= ACTIVITY =
Report, in full, each line of the material below in which the string "display" occurs.

= EXERCISE DATA =
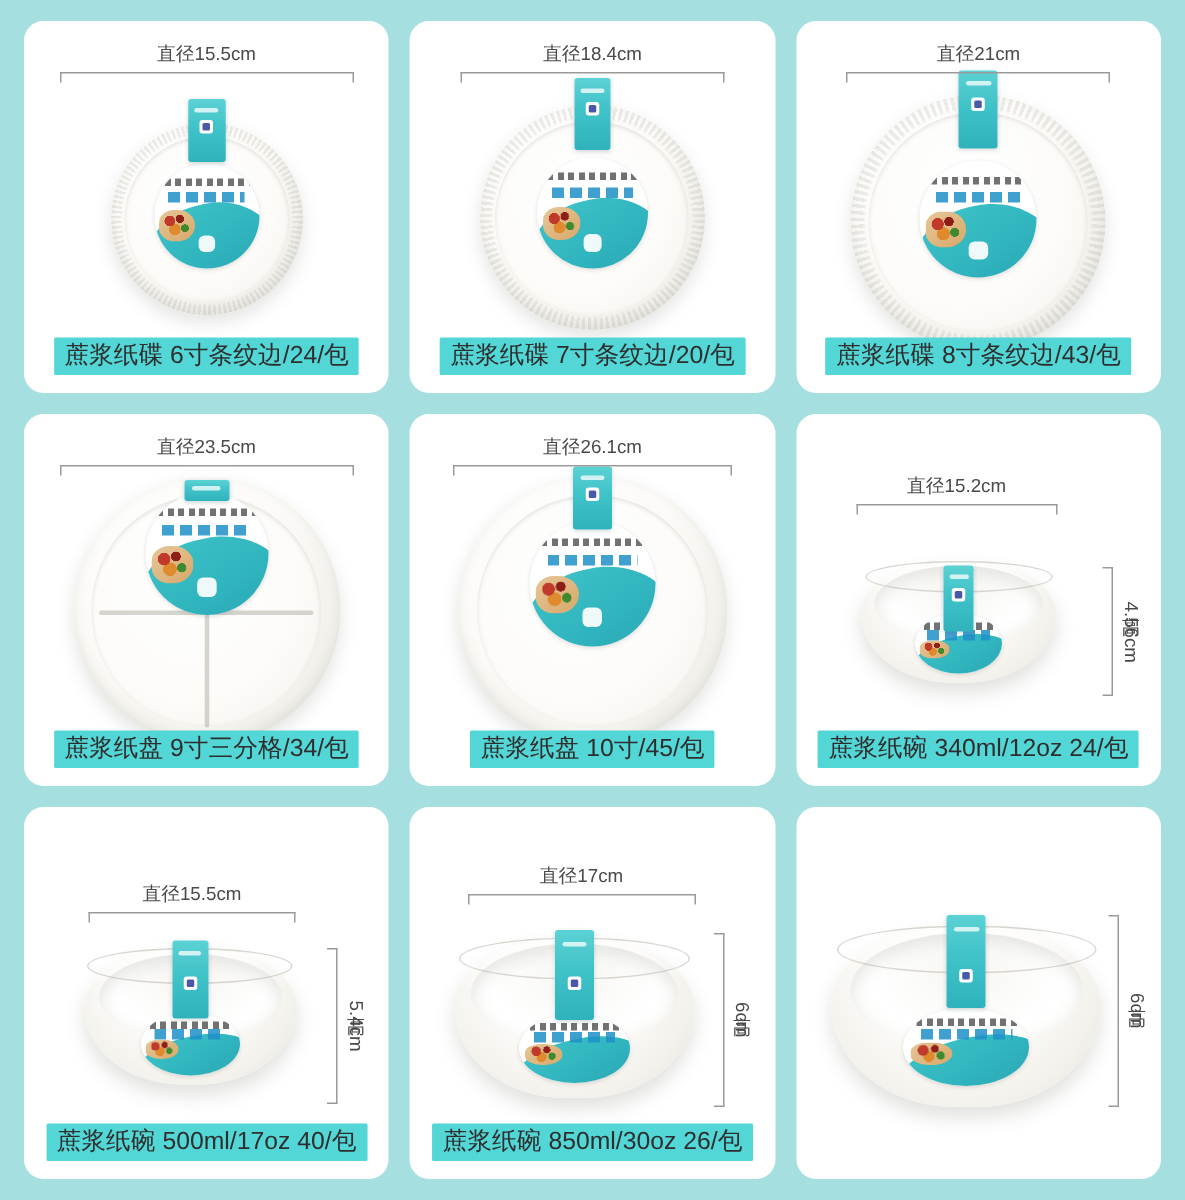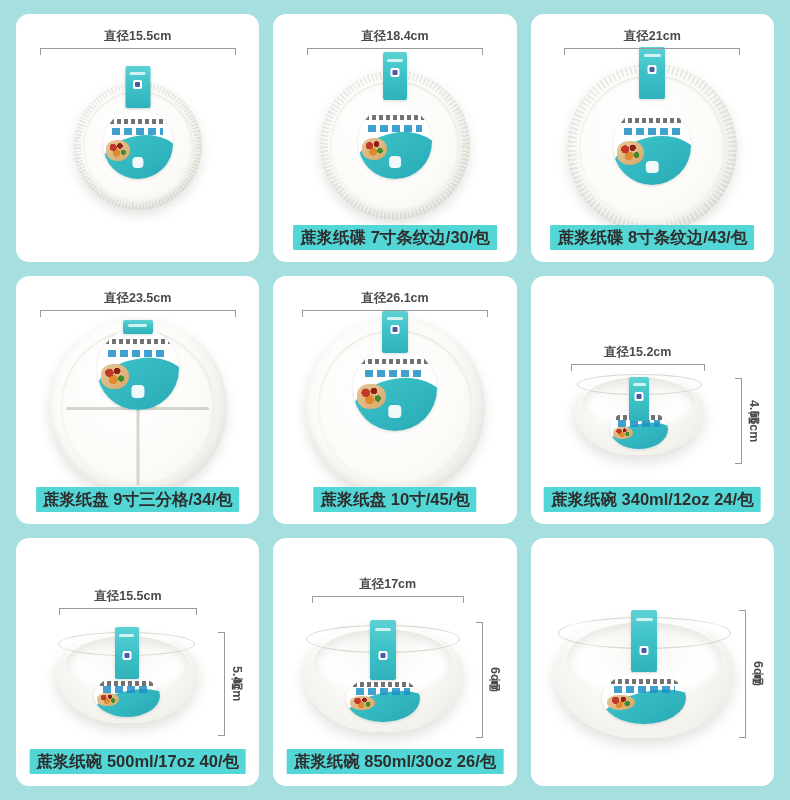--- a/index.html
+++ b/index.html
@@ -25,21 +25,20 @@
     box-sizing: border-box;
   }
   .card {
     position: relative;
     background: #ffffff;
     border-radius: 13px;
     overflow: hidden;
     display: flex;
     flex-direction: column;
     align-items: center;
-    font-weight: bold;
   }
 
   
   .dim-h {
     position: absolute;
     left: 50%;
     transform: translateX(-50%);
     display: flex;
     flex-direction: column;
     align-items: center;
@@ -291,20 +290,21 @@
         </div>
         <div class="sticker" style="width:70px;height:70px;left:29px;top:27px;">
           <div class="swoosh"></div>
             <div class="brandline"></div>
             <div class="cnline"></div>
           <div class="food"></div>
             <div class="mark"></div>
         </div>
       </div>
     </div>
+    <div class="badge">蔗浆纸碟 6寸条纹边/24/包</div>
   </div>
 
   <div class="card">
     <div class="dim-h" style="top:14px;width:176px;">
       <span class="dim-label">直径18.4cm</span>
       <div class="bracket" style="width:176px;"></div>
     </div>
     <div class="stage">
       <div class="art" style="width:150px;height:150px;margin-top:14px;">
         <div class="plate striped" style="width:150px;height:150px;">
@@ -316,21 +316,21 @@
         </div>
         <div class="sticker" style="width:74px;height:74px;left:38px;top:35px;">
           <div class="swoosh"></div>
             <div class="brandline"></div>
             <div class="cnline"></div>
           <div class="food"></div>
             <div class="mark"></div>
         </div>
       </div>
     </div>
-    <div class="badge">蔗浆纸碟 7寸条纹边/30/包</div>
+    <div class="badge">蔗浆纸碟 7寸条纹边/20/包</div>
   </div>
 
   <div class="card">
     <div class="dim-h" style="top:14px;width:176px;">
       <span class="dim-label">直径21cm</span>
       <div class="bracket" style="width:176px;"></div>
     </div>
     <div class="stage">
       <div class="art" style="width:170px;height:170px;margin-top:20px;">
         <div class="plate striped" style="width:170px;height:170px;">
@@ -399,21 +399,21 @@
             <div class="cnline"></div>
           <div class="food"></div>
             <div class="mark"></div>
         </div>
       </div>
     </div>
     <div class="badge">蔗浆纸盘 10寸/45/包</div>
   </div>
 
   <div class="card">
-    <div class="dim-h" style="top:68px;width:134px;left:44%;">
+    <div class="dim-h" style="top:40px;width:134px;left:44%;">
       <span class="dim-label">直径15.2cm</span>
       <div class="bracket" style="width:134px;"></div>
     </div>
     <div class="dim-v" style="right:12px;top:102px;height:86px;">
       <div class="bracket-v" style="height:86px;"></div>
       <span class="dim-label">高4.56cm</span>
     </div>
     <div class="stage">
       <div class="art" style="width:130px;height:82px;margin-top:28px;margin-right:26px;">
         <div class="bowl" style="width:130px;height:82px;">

--

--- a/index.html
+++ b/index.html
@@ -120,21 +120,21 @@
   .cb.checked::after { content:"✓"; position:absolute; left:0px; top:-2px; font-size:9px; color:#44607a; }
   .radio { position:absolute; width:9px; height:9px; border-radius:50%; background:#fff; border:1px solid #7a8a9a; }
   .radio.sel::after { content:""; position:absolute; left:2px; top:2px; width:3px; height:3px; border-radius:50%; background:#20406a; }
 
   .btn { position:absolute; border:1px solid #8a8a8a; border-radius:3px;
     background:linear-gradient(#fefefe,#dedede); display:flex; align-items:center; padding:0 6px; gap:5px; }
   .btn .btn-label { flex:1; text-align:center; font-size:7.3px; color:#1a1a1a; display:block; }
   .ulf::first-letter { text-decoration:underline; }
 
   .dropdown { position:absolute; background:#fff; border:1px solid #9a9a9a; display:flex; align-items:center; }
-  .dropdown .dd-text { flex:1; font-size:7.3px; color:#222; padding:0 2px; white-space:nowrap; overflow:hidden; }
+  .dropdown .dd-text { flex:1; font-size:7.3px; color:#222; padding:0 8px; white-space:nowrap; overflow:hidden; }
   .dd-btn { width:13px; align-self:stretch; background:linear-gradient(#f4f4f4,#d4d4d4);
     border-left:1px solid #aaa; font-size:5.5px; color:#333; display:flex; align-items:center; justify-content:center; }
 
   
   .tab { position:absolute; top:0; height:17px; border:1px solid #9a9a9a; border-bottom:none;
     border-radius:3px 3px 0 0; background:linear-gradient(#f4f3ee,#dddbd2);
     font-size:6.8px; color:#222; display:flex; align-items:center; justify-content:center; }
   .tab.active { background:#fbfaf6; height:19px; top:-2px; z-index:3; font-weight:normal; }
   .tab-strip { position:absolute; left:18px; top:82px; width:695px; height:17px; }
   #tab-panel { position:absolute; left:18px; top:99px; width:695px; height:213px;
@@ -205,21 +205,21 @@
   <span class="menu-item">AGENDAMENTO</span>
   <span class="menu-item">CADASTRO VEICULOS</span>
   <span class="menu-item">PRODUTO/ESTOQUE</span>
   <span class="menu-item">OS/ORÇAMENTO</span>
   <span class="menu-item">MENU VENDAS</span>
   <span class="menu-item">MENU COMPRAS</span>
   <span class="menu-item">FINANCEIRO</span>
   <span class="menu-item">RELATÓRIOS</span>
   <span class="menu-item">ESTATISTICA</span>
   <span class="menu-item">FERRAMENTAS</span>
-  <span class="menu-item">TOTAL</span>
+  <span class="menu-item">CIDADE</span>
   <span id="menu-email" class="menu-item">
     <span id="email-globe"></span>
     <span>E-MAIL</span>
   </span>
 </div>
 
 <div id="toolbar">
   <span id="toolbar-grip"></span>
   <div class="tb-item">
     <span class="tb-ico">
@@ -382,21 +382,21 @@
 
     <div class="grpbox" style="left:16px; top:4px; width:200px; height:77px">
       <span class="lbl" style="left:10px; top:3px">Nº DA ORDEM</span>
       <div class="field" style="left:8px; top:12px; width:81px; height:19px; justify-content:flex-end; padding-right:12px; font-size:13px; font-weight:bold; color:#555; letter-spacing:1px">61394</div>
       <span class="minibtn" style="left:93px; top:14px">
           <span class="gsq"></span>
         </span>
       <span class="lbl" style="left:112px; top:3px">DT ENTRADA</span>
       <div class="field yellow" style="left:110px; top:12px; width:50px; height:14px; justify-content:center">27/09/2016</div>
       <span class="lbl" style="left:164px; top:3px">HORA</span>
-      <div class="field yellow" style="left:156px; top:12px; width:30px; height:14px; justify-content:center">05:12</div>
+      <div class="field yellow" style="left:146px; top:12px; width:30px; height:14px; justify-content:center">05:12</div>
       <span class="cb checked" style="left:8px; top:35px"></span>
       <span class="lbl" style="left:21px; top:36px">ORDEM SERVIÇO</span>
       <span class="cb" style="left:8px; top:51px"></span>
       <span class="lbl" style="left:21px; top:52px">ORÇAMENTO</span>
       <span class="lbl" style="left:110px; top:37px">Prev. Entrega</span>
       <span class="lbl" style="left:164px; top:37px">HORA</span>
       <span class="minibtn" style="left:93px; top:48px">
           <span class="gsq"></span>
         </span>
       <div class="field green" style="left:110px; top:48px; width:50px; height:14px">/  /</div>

= RESULT FOR THIS TASK =
     display: flex;
     display: flex;
     background:linear-gradient(#fefefe,#dedede); display:flex; align-items:center; padding:0 6px; gap:5px; }
   .btn .btn-label { flex:1; text-align:center; font-size:7.3px; color:#1a1a1a; display:block; }
   .dropdown { position:absolute; background:#fff; border:1px solid #9a9a9a; display:flex; align-items:center; }
     border-left:1px solid #aaa; font-size:5.5px; color:#333; display:flex; align-items:center; justify-content:center; }
     font-size:6.8px; color:#222; display:flex; align-items:center; justify-content:center; }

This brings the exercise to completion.